El diagnóstico lo realiza un profesional (médico de atención primaria o otorrinolaringólogo) mediante:

  • Otoscopy: examen directo del conducto auditivo y la membrana timpánica.
  • Audiometría tonal y vocal: pruebas que miden la pérdida y distinguen si es conductiva, sensorineural o mixta.
  • Timpanometría: evalúa la movilidad del tímpano y la presión del oído medio.
  • Maniobras clínicas: pruebas sencillas como las pruebas de Weber y Rinne ayudan a identificar el tipo de pérdida.
  • Imágenes: en algunos casos se solicita una tomografía computarizada (TC) para valorar la anatomía del oído medio.

Opciones de tratamiento

La mayoría de las pérdidas auditivas conductivas son tratables y el enfoque depende de la causa:

  • Eliminación del cerumen: por irrigación, aspiración o microsucción en consulta.
  • Tratamiento médico de infecciones: antibióticos, descongestionantes o corticoides según el caso.
  • Colocación de tubos de ventilación (timpanostomía): para niños o adultos con otitis media con efusión recurrente o persistente.
  • Cirugía: reparación del tímpano (timpanoplastia), reconstrucción de la cadena de huesecillos (ossiculoplastia) o estapedectomía en casos de otosclerosis.
  • Tratamientos para colesteatoma: limpieza quirúrgica y seguimiento para evitar complicaciones.
  • Audífonos: ayudas auditivas convencionales (si la intervención no es posible o mientras se espera) o dispositivos de conducción ósea, incluidos implantes osteointegrados (BAHA) para determinados casos.

Pronóstico

El pronóstico suele ser favorable: muchas causas son reversibles y la audición puede recuperarse parcial o totalmente tras el tratamiento.

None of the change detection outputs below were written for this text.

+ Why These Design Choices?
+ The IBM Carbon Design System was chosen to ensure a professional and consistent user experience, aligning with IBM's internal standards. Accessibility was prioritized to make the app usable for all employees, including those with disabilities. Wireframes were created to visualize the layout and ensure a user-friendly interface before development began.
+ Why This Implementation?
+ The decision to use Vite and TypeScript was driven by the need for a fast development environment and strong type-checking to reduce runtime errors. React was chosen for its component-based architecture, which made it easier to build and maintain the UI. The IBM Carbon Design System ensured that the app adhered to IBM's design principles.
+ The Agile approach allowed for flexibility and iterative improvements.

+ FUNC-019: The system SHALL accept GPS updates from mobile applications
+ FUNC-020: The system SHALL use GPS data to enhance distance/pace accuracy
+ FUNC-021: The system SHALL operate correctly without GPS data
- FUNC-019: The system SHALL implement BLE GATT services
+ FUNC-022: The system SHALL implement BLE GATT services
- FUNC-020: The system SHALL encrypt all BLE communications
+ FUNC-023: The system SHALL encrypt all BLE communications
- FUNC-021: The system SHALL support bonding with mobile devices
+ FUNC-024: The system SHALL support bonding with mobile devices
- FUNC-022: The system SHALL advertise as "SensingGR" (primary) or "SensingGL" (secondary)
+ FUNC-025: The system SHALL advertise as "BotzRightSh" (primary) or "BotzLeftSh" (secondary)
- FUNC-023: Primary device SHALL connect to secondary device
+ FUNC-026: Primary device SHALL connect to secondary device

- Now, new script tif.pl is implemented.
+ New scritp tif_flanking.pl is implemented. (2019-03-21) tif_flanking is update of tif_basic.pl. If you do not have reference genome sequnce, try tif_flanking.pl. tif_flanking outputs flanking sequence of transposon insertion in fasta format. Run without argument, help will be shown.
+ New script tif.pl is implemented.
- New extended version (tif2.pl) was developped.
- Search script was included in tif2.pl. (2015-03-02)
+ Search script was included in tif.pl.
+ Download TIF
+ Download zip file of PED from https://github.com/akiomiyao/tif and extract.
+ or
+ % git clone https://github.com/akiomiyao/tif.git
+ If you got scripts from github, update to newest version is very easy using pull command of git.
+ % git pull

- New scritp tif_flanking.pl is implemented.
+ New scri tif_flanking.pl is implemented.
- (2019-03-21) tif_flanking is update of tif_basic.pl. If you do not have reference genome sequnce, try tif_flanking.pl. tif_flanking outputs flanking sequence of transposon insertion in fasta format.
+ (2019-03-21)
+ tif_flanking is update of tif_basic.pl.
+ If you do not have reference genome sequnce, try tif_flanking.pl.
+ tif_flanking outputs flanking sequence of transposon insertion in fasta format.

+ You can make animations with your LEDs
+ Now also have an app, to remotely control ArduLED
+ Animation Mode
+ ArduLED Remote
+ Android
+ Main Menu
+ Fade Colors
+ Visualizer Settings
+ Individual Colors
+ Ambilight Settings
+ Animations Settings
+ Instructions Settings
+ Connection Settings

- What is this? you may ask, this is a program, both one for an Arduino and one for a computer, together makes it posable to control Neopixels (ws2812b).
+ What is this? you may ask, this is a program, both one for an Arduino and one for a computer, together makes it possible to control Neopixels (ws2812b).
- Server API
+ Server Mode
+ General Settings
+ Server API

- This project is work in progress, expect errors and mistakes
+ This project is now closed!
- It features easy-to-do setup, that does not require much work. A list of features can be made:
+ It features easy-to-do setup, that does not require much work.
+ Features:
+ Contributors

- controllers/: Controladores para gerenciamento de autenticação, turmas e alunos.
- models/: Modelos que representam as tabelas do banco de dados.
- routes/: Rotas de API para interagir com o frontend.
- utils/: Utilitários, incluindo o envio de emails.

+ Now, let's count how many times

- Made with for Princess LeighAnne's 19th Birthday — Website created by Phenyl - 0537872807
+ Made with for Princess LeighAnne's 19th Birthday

Sin embargo, si hay daño crónico en las estructuras del oído medio o destrucción por enfermedades como el colesteatoma, puede quedar una pérdida permanente que requiera prótesis auditivas o cirugía reconstructiva.

Prevención y cuidados

  • No introducir objetos en el oído (palillos, hisopos) que puedan compactar la cera o perforar el tímpano.
  • Tratar y prevenir infecciones respiratorias altas; mantener vacunas al día (por ejemplo, antineumocócica e influenza) para reducir otitis medias complicadas.
  • Consultar ante sensación de tapón, dolor persistente o pérdida auditiva, sobre todo en niños, para evaluación temprana.
  • Proteger los oídos de traumatismos y cambios bruscos de presión cuando sea posible.

Cuándo acudir al médico

  • Pérdida de audición repentina o rápida.
  • Dolor intenso, secreción purulenta o sangrado del oído.
  • Síntomas persistentes tras tratar un resfriado o infección.
  • Niños con dificultades para hablar, rendir en la escuela o que no responden como antes.

Si sospecha una pérdida auditiva conductiva, lo mejor es consultar a un profesional para un diagnóstico preciso y un plan de tratamiento individualizado. La intervención temprana mejora la recuperación y reduce el riesgo de complicaciones.